This special edition of IJPP showcases extended journal versions of the five best papers from the 2020 IEEE International Conference on Embedded Computer Systems: Architectures, Modeling and Simulation (SAMOS 2020).

SAMOS is an exceptional conference. It focuses on embedded systems but that is hardly the only aspect that distinguishes it. Perhaps the most unique and exciting aspect of this symposium (in the true meaning of the word) is that it gathers every year an ever-expanding tribe of researchers from both academia and industry on the quiet and inspiring northern mountainside of the Aegean Island of Samos suffused by the light of the Mediterranean to indulge in a moment of reflection, to build and enjoy lasting personal and professional friendships and camaraderie all while collaboratively exploring the frontiers of knowledge and science. The formal and intensive technical sessions are confined to the mornings with a lively panel or distinguished keynote speaker ending the formal part of the day and leading nicely into the afternoons, the gorgeous sunsets and the evenings reserved for informal discussions and good food against the backdrop of the inviting Aegean Sea.

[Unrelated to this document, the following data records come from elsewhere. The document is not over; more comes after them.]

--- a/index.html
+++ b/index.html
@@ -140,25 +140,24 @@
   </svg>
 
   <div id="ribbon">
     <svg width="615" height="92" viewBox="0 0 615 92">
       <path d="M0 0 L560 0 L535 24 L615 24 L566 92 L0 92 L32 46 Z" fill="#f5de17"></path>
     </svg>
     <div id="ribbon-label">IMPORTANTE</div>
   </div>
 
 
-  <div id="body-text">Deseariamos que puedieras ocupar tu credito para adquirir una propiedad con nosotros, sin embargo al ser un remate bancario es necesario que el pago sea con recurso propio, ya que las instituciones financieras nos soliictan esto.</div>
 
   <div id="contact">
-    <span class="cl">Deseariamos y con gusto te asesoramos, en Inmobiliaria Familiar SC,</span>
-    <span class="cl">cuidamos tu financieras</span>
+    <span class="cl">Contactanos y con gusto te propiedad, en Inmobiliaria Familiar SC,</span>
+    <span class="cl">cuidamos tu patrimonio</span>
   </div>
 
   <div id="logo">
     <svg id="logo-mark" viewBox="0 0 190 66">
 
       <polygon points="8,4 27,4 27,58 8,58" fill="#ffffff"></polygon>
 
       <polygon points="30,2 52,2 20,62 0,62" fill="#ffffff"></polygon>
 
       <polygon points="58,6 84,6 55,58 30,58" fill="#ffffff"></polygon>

This perennial spirit of SAMOS is punctuated herein by several outstanding articles on a diverse set of topics that comprise this special issue. A brief detailing of the five articles follows.

In the first paper "A Quantitative Study of Locality in GPU Caches for Memory-Divergent Workloads" the authors provide a deep analysis of data locality in GPU architectures and how this knowledge can be used to optimize the cache design.

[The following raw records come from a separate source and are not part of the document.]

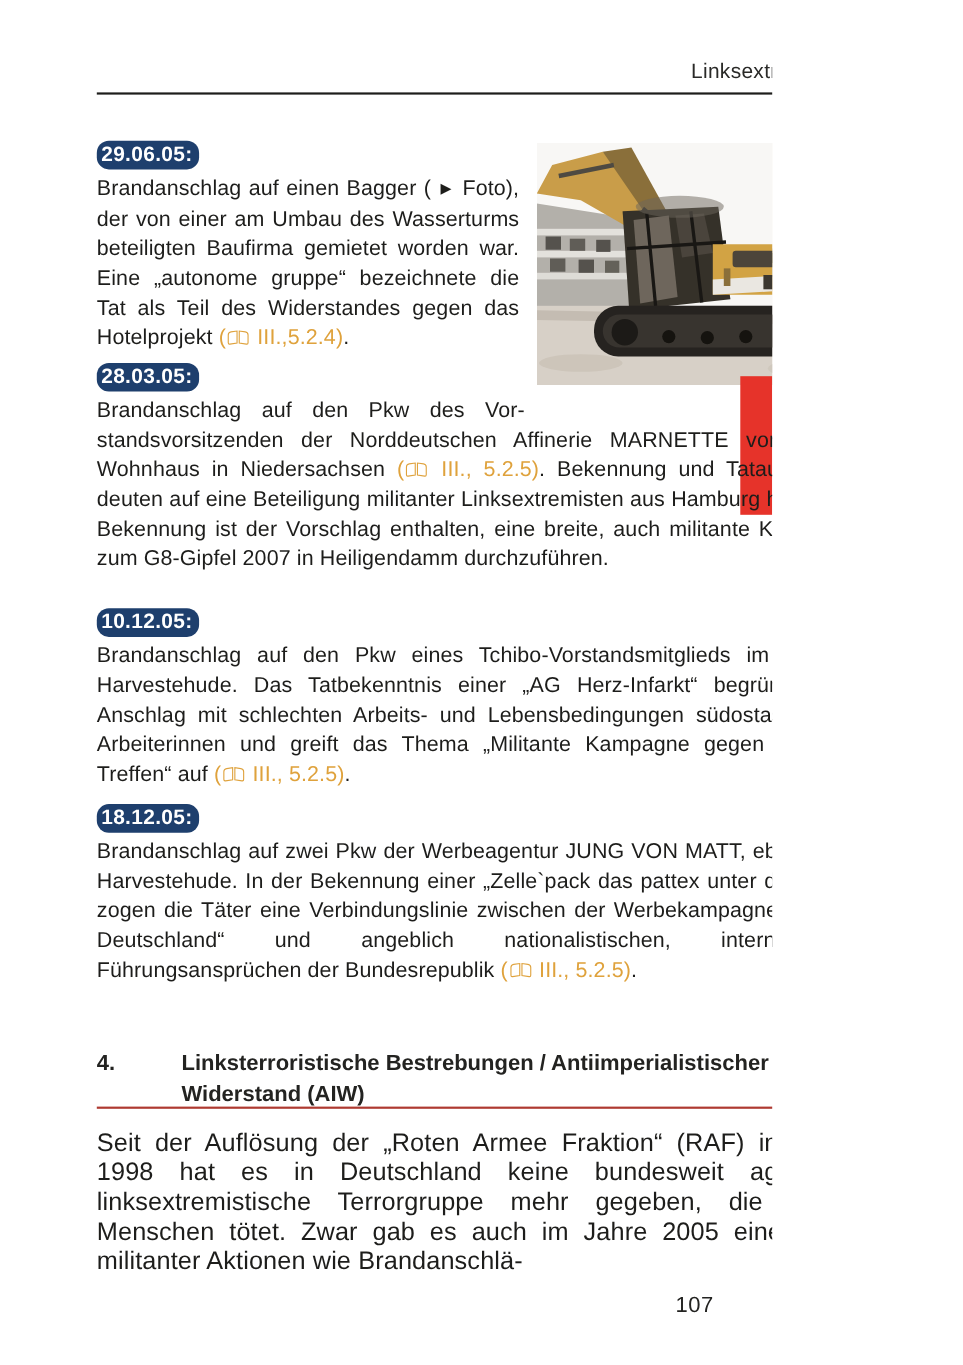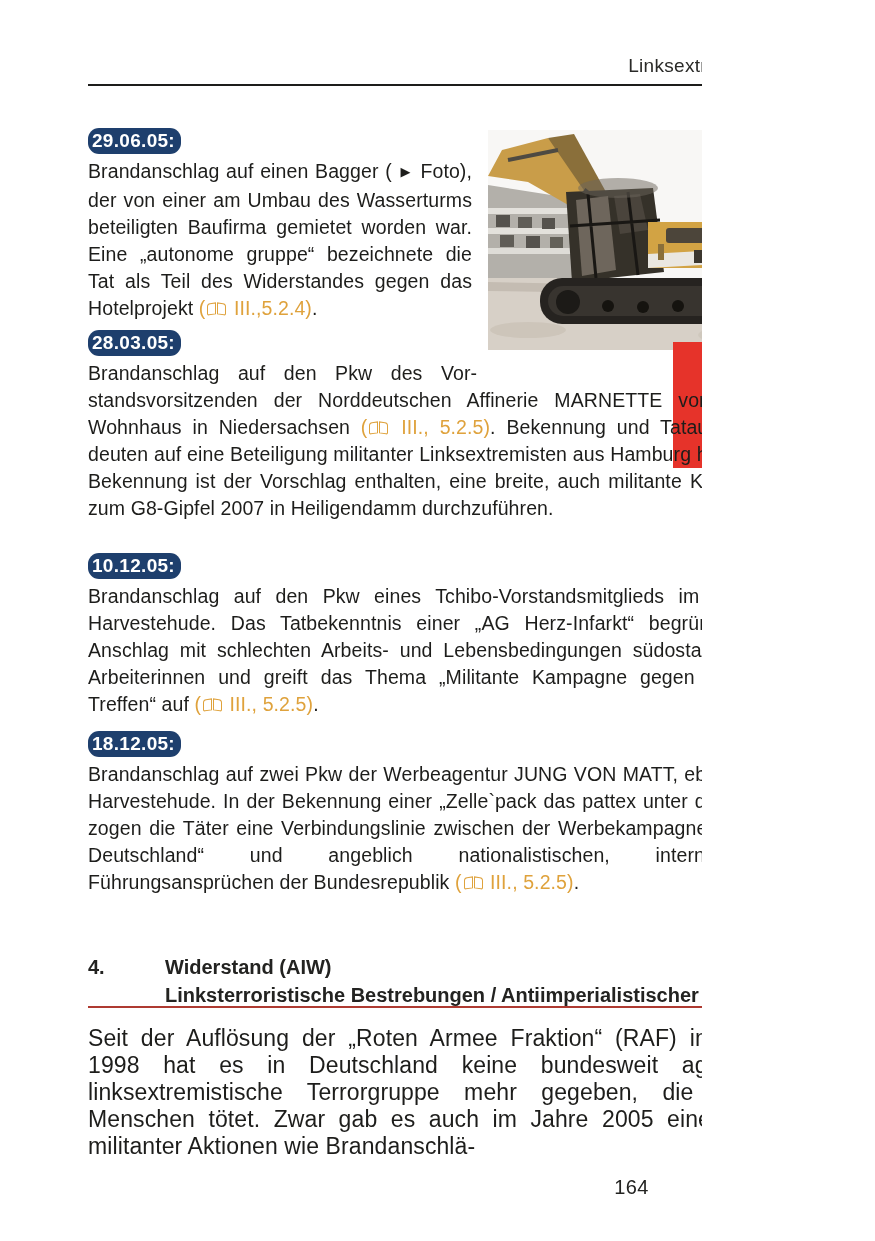--- a/index.html
+++ b/index.html
@@ -170,23 +170,23 @@
   <div class="entry e4">
     <div class="date-label">
       <span>18.12.05:</span>
     </div>
     <p><span class="b">Brandanschlag</span><span> auf </span><span class="b">zwei Pkw der Werbeagentur JUNG VON MATT</span><span>, ebenfalls in Harvestehude. In der Bekennung einer „Zelle`pack das pattex unter den tank´“ zogen die Täter eine Verbindungslinie zwi­schen der Werbekampagne „Du bist Deutschland“ und angeblich nati­onalistischen, internationalen Führungsansprüchen der Bundesrepublik </span><span class="ref">(</span><span class="book-icon"></span><span class="ref"> III., 5.2.5)</span><span>.</span></p>
   </div>
 
   <div class="section-heading">
     <div class="section-number">4.</div>
     <div class="section-title">
+      <div>Linksterroristische Bestrebungen / Antiimperialistischer</div>
       <div>Widerstand (AIW)</div>
-      <div>Linksterroristische Bestrebungen / Antiimperialistischer</div>
     </div>
   </div>
   <div class="heading-rule"></div>
 
   <p class="closing-paragraph">Seit der Auflösung der „Roten Armee Fraktion“ (RAF) im Jahre 1998 hat es in Deutschland keine bundesweit agierende linksextremistische Terrorgruppe mehr gegeben, die gezielt Menschen tötet. Zwar gab es auch im Jahre 2005 eine Reihe militanter Aktionen wie Brandanschlä-</p>
 
-  <div class="page-number">164</div>
+  <div class="page-number">107</div>
 
 </div>
 
 </body></html>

The paper “DRAMSys4.0: An Open-Source Simulation Framework for In-Depth DRAM Analyses” presents a tool for fast but cycle-accurate DRAM simulations. It supports the latest standards about DDR and LPDDR5.

In “Fine-Grained Power Modeling of Multicore Processors using FFNNs” the authors explore a new technique for core-level modelling using feed-forward neuronal networks (FFNN). Using this method, the average error could be decreased drastically compared to the state of the art.

“Energy-Efficient Partial-Duplication Task Mapping under multiple DVFS schemes” describes a new approach for energy aware but also reliable task execution on multicore platforms.

Last but certainly not least, “AMAIX in-depth: A Generic Analytical Model for Deep Learning Accelerators” presents an analytical model for performance estimation for dedicated neuromorphic hardware. The working principle has been shown for the NVDLA accelerator, presented by Nvidia.

We hope that you enjoy reading this special issue and at least thus virtually imbibe a tad in the special spirits of SAMOS.